What you can do in the request conversation
Reply: send a public message to the requester in Slack/Teams and the Portal. Attach files, use @mentions, and preview before sending.
Internal note: add private context for agents/admins only. Great for handoffs, troubleshooting, and coaching.
Approval: request sign‑off from one or more approvers. Statuses (Pending, Approved, Rejected) are tracked in the timeline and the sidebar.
Message Templates: insert reusable answers with variables to personalize at scale.
Message reply box
Type selector (left): choose Reply, Internal note, or Approval.
Composer: supports attachments, mentions, emojis, and templates.
Preview: review before sending (public replies and approvals).
Replies
Channel aware: goes to the requester where they started (Slack/Teams), and to the Portal.
Files: upload documents, images, or links; everything is mirrored to the request.
Articles: access your entire knowledge base to share articles
Mentions: @colleagues to bring them in; they become participants and get notified.
Internal notes
Visibility: only agents/admins can see notes; requesters never do.
Uses: capture investigation steps, share context across shifts, or coach teammates.
Mentions: notify teammates without pinging the requester.

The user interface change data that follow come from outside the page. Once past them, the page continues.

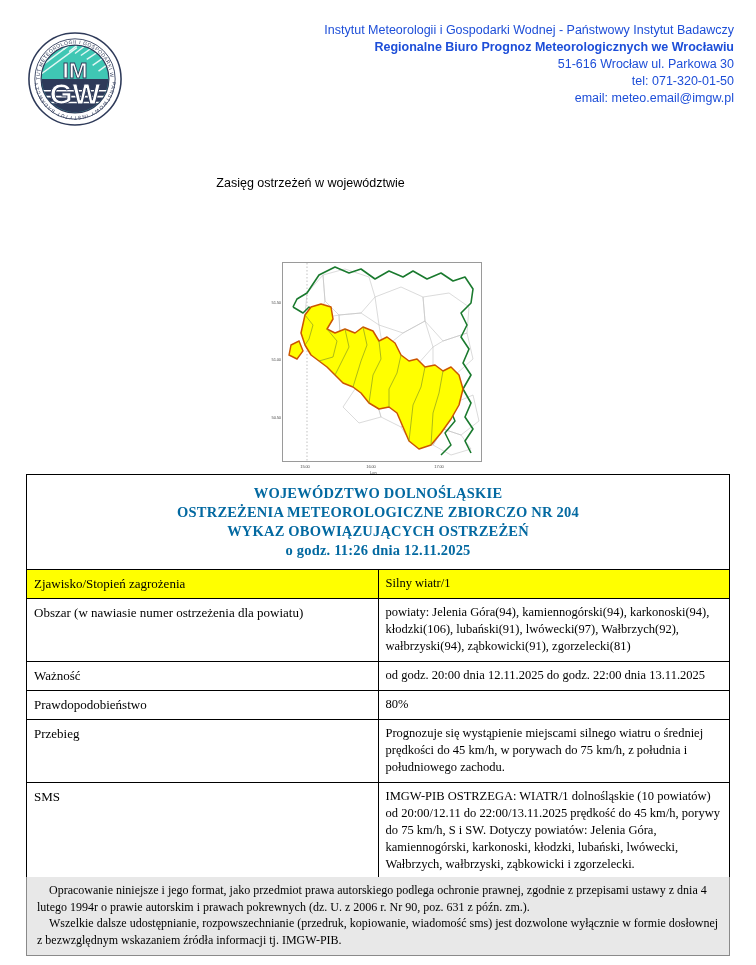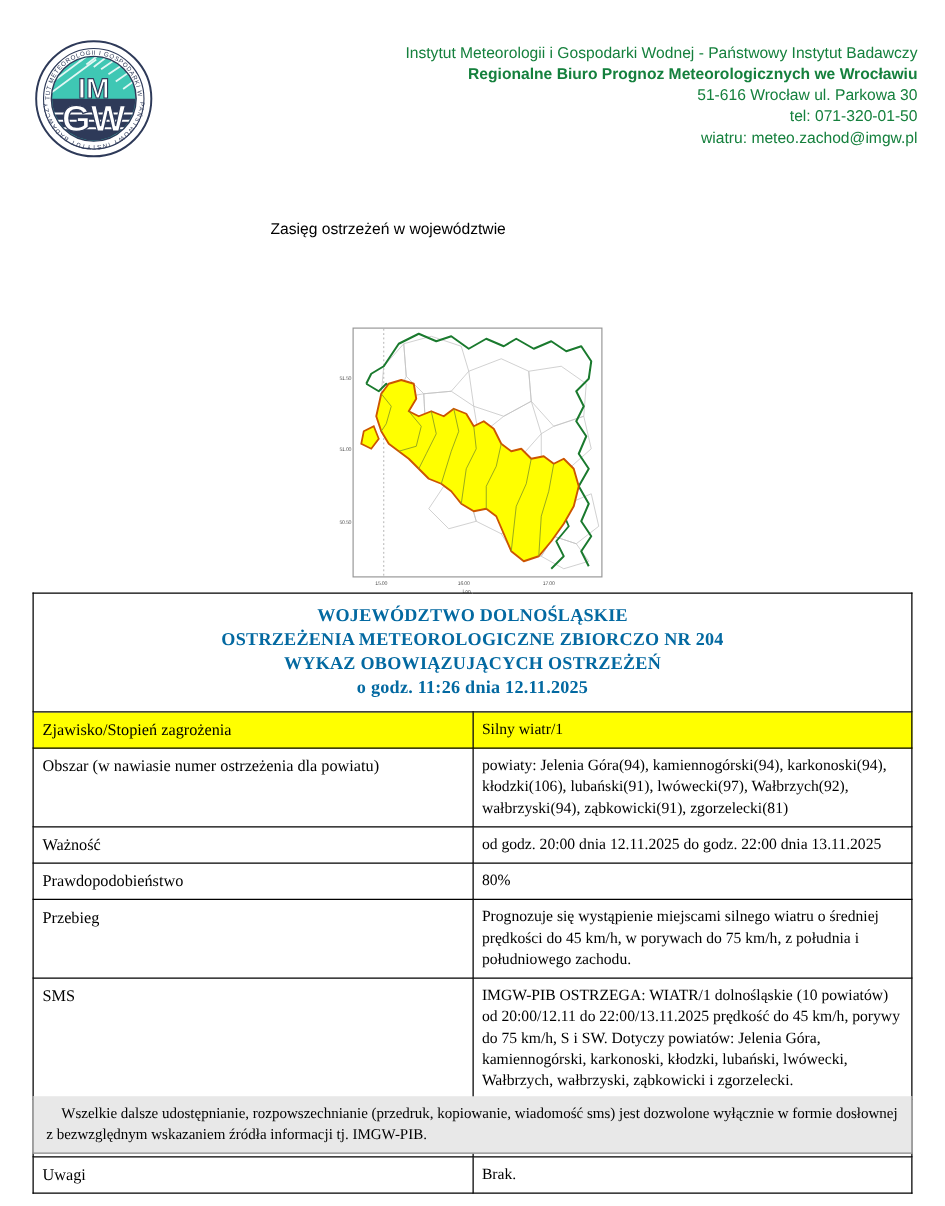"Instytut Meteorologii i Gospodarki Wodnej -" .header-address { color: #15803d -> #1d4ed8; top: 34px -> 22px }
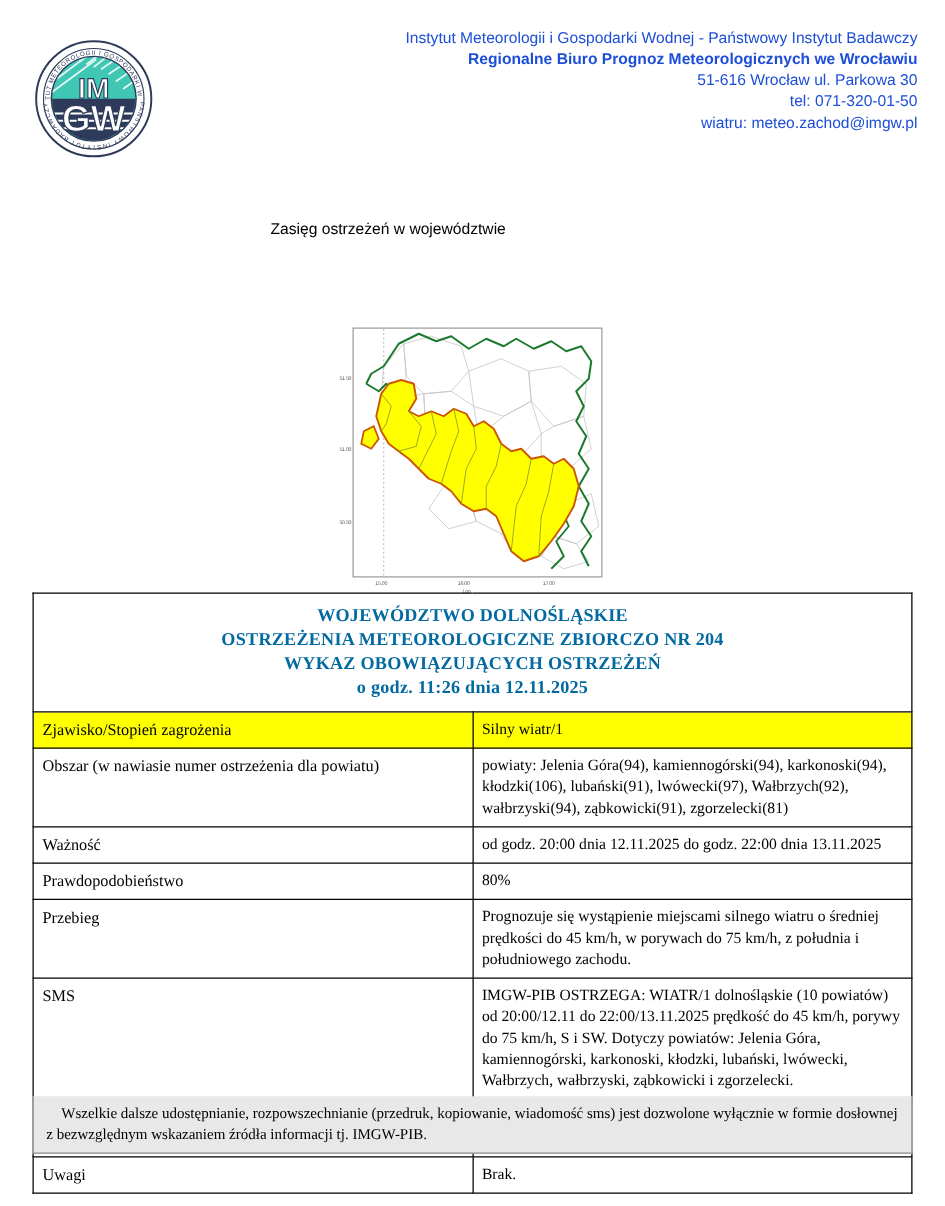"wiatru: meteo.zachod@imgw.pl" div { text: wiatru: meteo.zachod@imgw.pl -> email: meteo.email@imgw.pl }
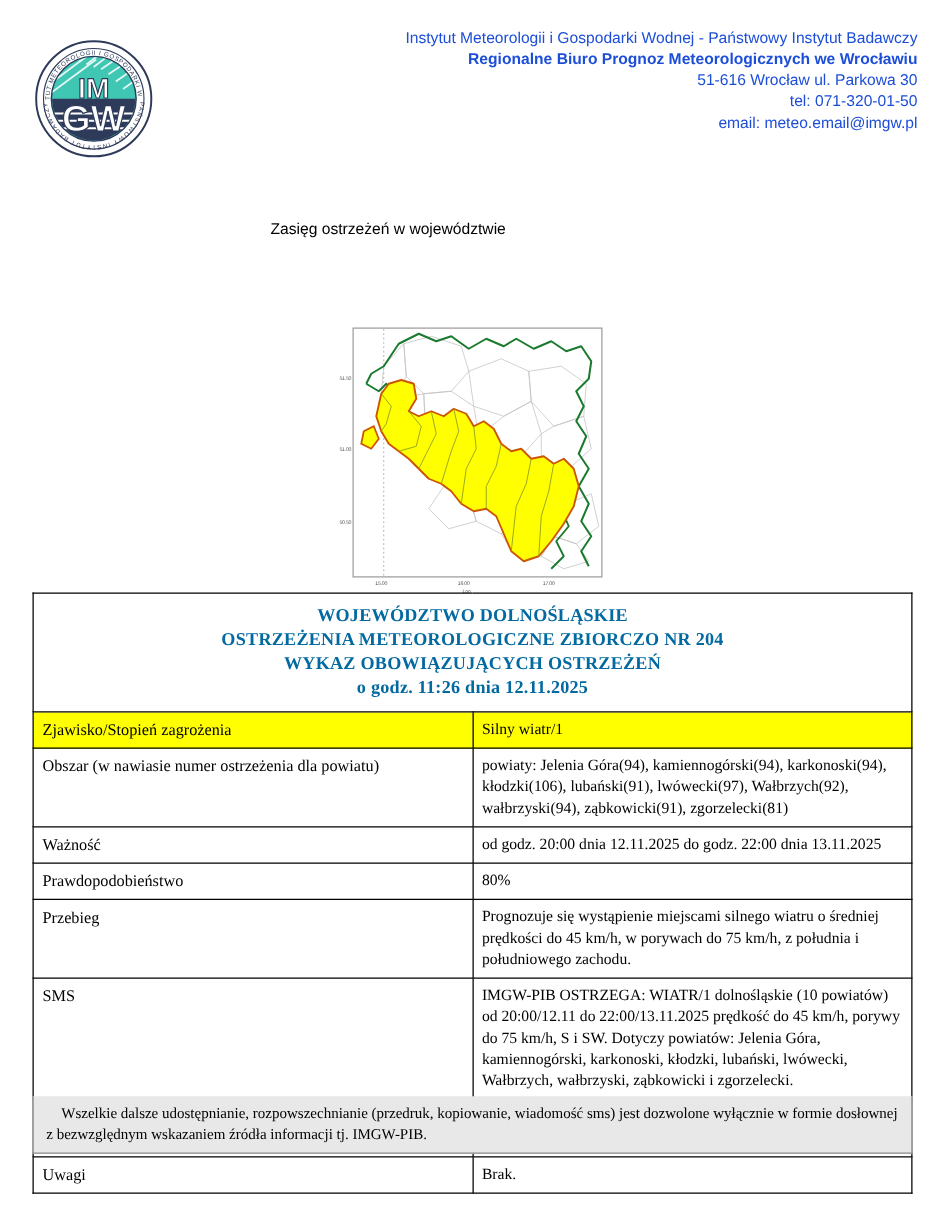"Opracowanie niniejsze i jego format," p { html: none -> <p>Opracowanie niniejsze i jego format, jako przedmiot prawa autorskiego podlega ochronie prawnej, zgodnie z przepisami ustawy z dnia 4 lutego 1994r o prawie autorskim i prawach pokrewnych (dz. U. z 2006 r. Nr 90, poz. 631 z późn. zm.).</p> }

How it works: pick approver(s), add context (or use a template), and send. Approvers can act from Slack/Teams or the Portal—no extra license needed.
States: Pending → Approved/Rejected. All decisions are logged in the timeline with who, when, and any comment.
Templates: prefill the message and include dynamic variables (approval_link, requester.first_name, app.name, etc.).
Automate: trigger workflows on Approved/Rejected (e.g., change status, assign, kick off provisioning, notify requester).
Purpose: keep answers fast and consistent; update centrally when policy changes.
Variables: personalize with fields like requester.first_name, requester.manager, service.name, app.name, approval_link, and more.
Organization: group templates by team or service for easy discovery.
Access: choose templates from the composer; admins manage them in Settings.
Request details: status, assignee, service, priority, tags, SLA timers, Snooze/Resolve.
People info: requester profile (title, manager, department, location, contacts).
Integrations: quick actions to connected systems (e.g., Okta, Google/Azure, MDM) when available.
Context: related requests, assigned equipment, active apps.
Approvals: current approval(s) with state and actions.
Deep links: clicking people, devices, or apps opens their dedicated pages for full context.